HMS Hector (1774)

HMS Hector was a 74-gun third rate ship of the line of the Royal Navy, launched on 27 May 1774 at Deptford.[2]

Going aboard Hector in 1891
History
UK
Name: HMS Hector
Ordered: 14 January 1771
Builder: Adams, Deptford
Laid down: April 1771
Launched: 27 May 1774
Honours and
awards:
Naval General Service Medal with clasp "Egypt"[1]
Fate: Broken up, 1816
General characteristics [2]
Class and type: Royal Oak-class ship of the line
Tons burthen: 1622 (bm)
Length: 168 ft 6 in (51.36 m) (gundeck)
Beam: 46 ft 9 in (14.25 m)
Depth of hold: 20 ft (6.1 m)
Propulsion: Sails
Sail plan: Full rigged ship
Armament:
  • Gundeck: 28 ×  32-pounder guns
  • Upper gundeck: 28 ×  18-pounder guns
  • QD: 14 ×  9-pounder guns
  • Fc: 4 ×  9-pounder guns

Career

HMS Hector and Bristol in distress during the Great Hurricane of 1780

On 9 May 1801 Hector, Kent, and Cruelle unsuccessfully chased the French corvette Heliopolis, which eluded them and slipped into Alexandria.[3]

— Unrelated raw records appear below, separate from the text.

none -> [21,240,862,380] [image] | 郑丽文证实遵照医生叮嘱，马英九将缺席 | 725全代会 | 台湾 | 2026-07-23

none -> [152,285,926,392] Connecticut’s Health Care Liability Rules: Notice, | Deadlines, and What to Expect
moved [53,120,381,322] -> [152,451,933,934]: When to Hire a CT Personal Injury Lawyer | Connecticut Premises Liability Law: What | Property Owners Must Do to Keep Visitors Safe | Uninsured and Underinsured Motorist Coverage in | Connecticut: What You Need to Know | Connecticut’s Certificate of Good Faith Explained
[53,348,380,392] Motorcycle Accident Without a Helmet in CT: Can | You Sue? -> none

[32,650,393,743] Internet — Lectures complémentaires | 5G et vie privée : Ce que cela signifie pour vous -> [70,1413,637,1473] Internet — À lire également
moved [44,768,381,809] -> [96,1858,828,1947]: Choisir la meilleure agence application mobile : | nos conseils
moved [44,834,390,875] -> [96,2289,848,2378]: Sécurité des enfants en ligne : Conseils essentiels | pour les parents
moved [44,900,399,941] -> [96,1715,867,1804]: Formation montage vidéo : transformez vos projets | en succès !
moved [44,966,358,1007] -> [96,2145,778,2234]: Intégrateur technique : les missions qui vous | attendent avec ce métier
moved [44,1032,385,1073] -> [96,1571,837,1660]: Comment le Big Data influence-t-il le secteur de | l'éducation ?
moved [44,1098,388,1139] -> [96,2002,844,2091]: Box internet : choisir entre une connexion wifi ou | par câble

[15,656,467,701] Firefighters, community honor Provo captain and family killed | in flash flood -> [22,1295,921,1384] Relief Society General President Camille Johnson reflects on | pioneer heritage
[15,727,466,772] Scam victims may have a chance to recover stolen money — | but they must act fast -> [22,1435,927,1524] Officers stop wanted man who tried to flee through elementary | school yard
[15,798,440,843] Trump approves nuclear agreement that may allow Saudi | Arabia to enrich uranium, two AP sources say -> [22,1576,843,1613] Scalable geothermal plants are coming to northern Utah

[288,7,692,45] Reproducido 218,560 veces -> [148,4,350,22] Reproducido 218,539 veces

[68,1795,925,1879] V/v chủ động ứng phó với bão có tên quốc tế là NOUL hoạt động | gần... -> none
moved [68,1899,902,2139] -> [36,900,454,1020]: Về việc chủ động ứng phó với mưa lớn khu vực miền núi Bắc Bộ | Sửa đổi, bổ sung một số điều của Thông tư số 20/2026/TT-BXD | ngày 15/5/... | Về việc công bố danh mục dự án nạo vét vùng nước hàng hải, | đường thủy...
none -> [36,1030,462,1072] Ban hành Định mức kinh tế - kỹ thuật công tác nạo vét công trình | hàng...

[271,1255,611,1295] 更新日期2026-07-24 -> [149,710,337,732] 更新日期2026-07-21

Because Hector served in the navy's Egyptian campaign (8 March to 8 September 1801), her officers and crew qualified for the clasp "Egypt" to the Naval General Service Medal that the Admiralty authorised in 1850 for all surviving claimants.[Note 1]

Fate

Hector was converted for use as a prison ship in 1808, and was broken up in 1816.[2]

Notes, citations, and references

Notes;
  1. A first-class share of the prize money awarded in April 1823 was worth £34 2s 4d; a fifth-class share, that of a seaman, was worth 3s 11½d. The amount was small as the total had to be shared between 79 vessels and the entire army contingent.[4]
Citations;
  1. "No. 21077". The London Gazette. 15 March 1850. pp. 791–792.
  2. Lavery, Ships of the Line vol.1, p179.
  3. James (1837), p.93.
  4. "No. 17915". The London Gazette. 3 April 1823. p. 633.